According to Blockworks Research analyst Shaunda Devens, apart from Trade.XYZ, most HIP-3 deployers, based on the annual yield of staked HYPE being close to or even below 1%, have a median payback period for market auction costs of up to four years. In contrast, Trade.XYZ is a notable exception, with its estimated yield for staked HYPE reaching 74%, and the median payback period for auction costs requiring only five months.

In other words, Trade.XYZ's success comes not only from the product itself but also from a continually strengthening network effect. More users lead to stronger liquidity, stronger liquidity attracts more assets to go live, and more quality assets further solidify its market position. At the same time, marginal deployers, due to low returns, lack the motivation to continue expanding, weakening both the demand for new HYPE staking and the enthusiasm to participate in market auctions.
For Hyperliquid, this situation is not without concern.
Undeniably, Trade.XYZ has brought tremendous incremental space to Hyperliquid, even becoming the most successful model case of HIP-3. However, if the rights and liquidity of most popular assets are concentrated in the hands of a single deployer, the competition in HIP-3 will remain at the top level, making it difficult to evolve into an open and diverse ecological competition.

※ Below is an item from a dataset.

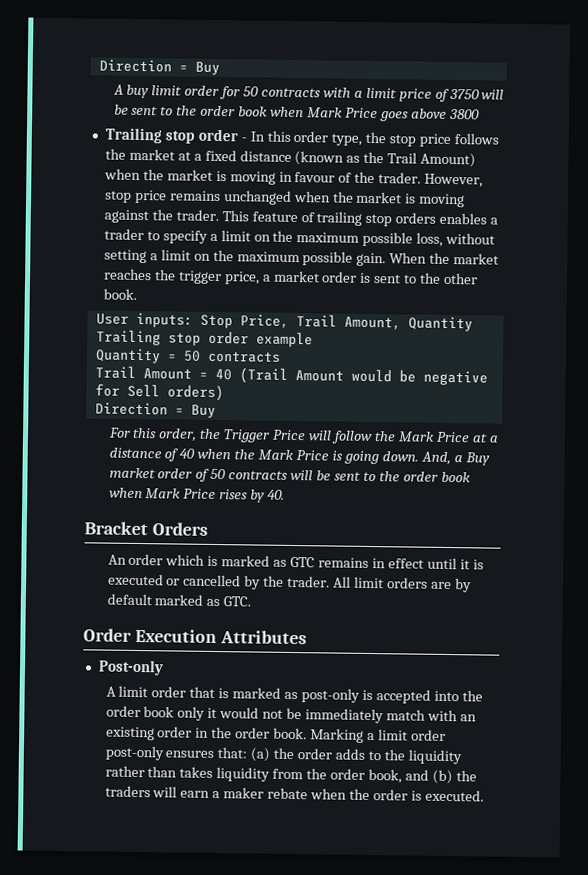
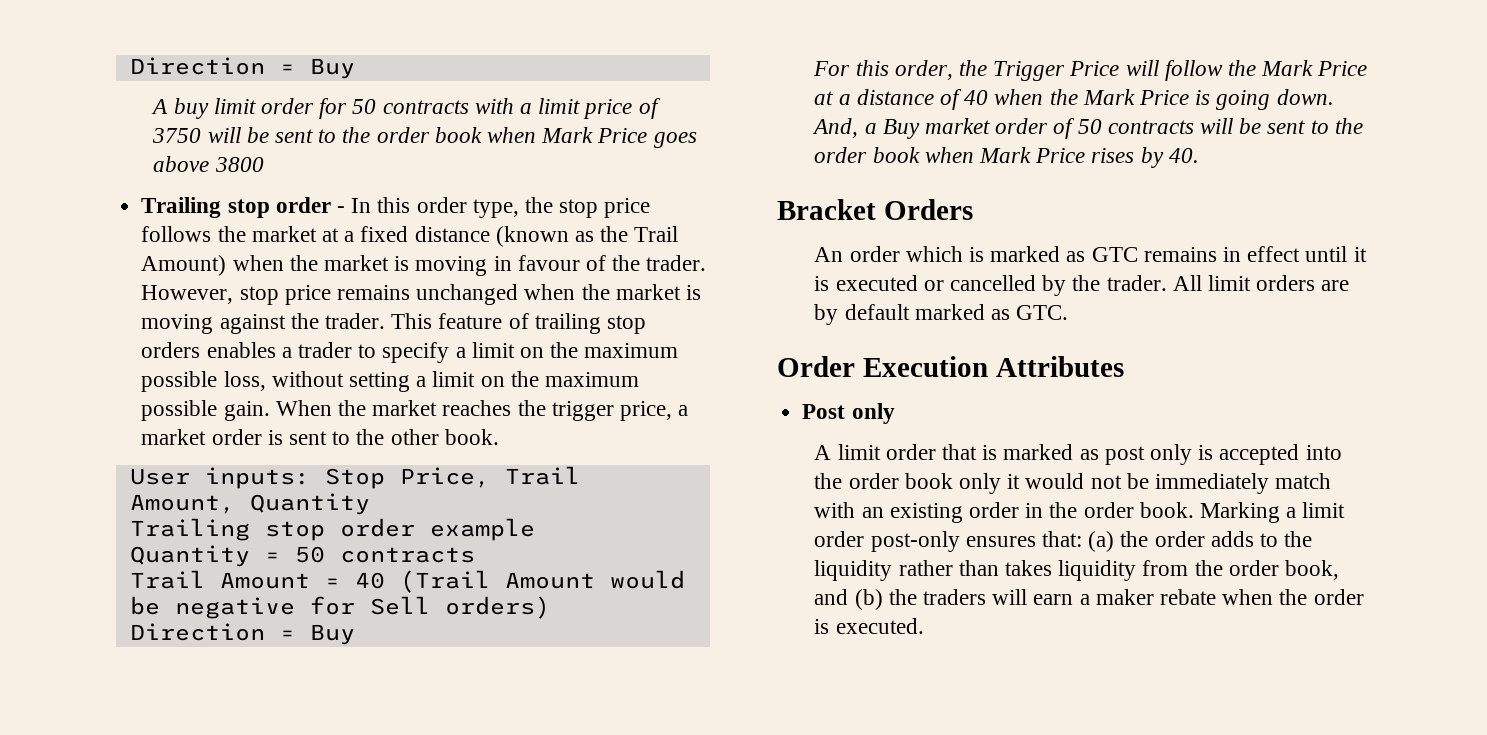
- Post-only
+ Post only
- A limit order that is marked as post-only is accepted into the order book only it would not be immediately match with an existing order in the order book.
+ A limit order that is marked as post only is accepted into the order book only it would not be immediately match with an existing order in the order book.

In the long run, this will not only compress the survival space for innovative projects but may also trap Hyperliquid in the single narrative of perpetual contracts. Especially as competition in the Perp DEX sector intensifies, relying solely on perpetual contract trading makes it hard to build a sufficiently rich on-chain application ecosystem and sustainable network effects. Notably, Hyperliquid has already ventured into the currently popular prediction market through HIP-4, attempting to further enrich its business territory.

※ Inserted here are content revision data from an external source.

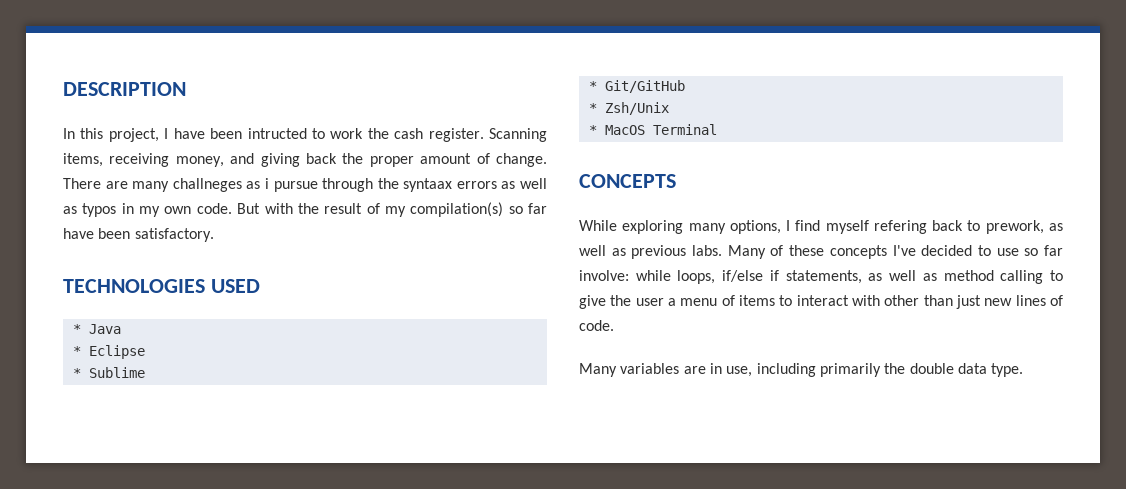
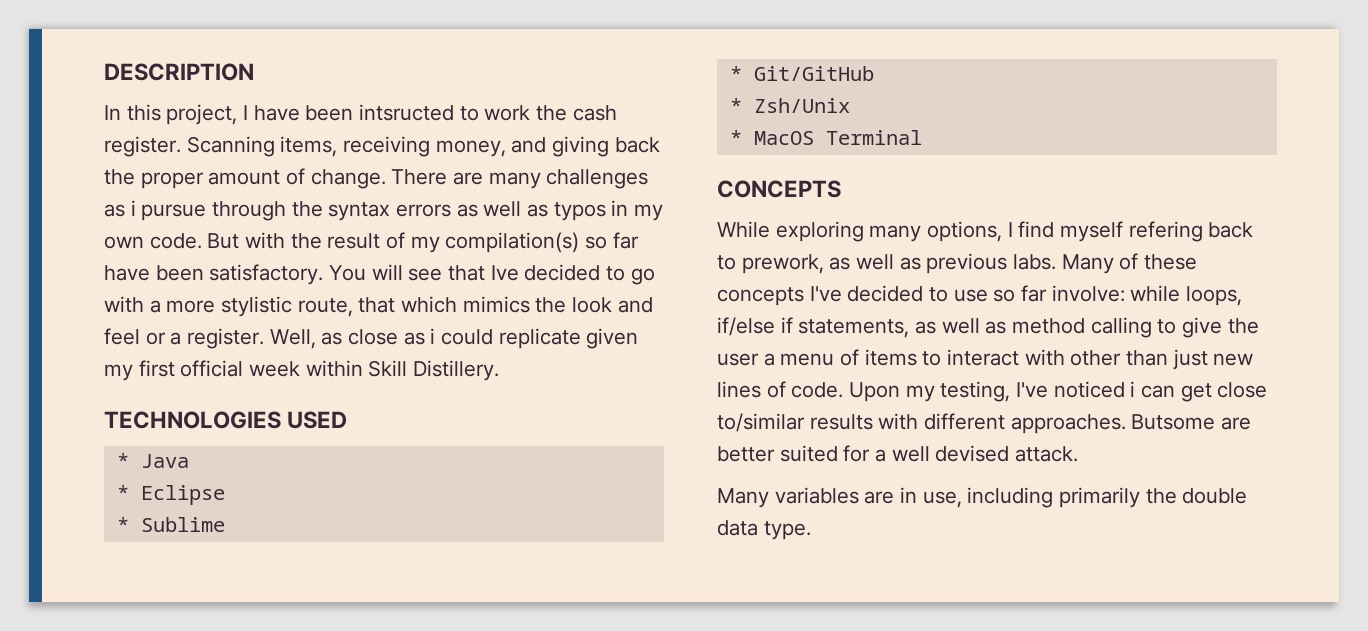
- In this project, I have been intructed to work the cash register.
+ In this project, I have been intsructed to work the cash register.
- There are many challneges as i pursue through the syntaax errors as well as typos in my own code.
+ There are many challenges as i pursue through the syntax errors as well as typos in my own code.
+ You will see that Ive decided to go with a more stylistic route, that which mimics the look and feel or a register. Well, as close as i could replicate given my first official week within Skill Distillery.
+ Upon my testing, I've noticed i can get close to/similar results with different approaches. Butsome are better suited for a well devised attack.

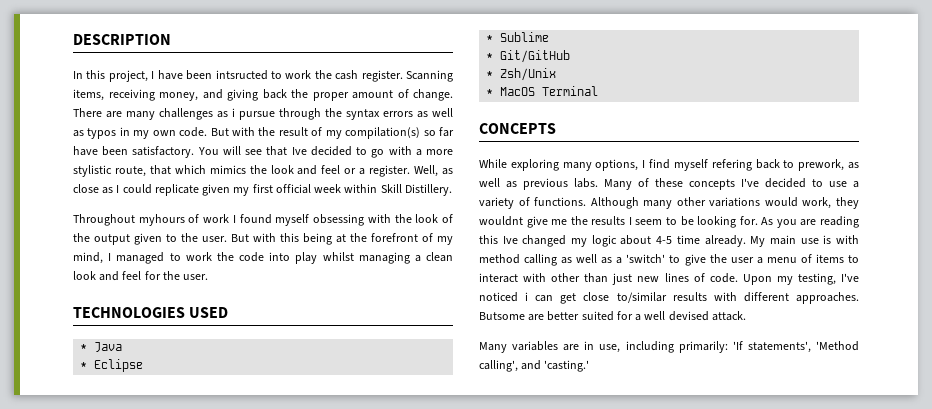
- Well, as close as i could replicate given my first official week within Skill Distillery.
+ Well, as close as I could replicate given my first official week within Skill Distillery.
+ Throughout myhours of work I found myself obsessing with the look of the output given to the user. But with this being at the forefront of my mind, I managed to work the code into play whilst managing a clean look and feel for the user.
- Many of these concepts I've decided to use so far involve: while loops, if/else if statements, as well as method calling to give the user a menu of items to interact with other than just new lines of code.
+ Many of these concepts I've decided to use a variety of functions. Although many other variations would work, they wouldnt give me the results I seem to be looking for. As you are reading this Ive changed my logic about 4-5 time already. My main use is with method calling as well as a 'switch' to give the user a menu of items to interact with other than just new lines of code.
- Many variables are in use, including primarily the double data type.
+ Many variables are in use, including primarily: 'If statements', 'Method calling', and 'casting.'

To address the current predicament, Shaunda Devens has proposed two mechanism optimization suggestions to enhance the sustainability of market creation and strengthen the value capture ability of HYPE.
First is to introduce a tiered exchange mechanism. Allow new deployers to start HIP-3 DEX with a threshold lower than the current 500,000 HYPE but correspondingly limit their permissions, such as setting lower open contract limits, lower leverage ratios, and stricter risk control rules; as deployers increase their staked HYPE, gradually unlock higher-level functions.
Second is to adjust the market auction economic model of HIP-3. Before the new market recovers the auction costs, allow deployers to receive up to 100% of trading fee income; or before the total DEX revenue covers auction costs, prioritize returning the fees to deployers, and only restore the 50:50 standard revenue-sharing mechanism between the protocol and deployers once breakeven is achieved.
For Hyperliquid, HIP-3 has already proven that decentralized market creation is a viable path, and Trade.XYZ’s success not only validates the demand for the product but has also become an important growth engine for Hyperliquid at this stage.
But compared to relying on a super application to continuously siphon liquidity, a more resilient and healthier open ecosystem may be needed to ensure that innovators at different stages and types can find survival space, allowing new assets, new gameplay, and new business models to continue emerging.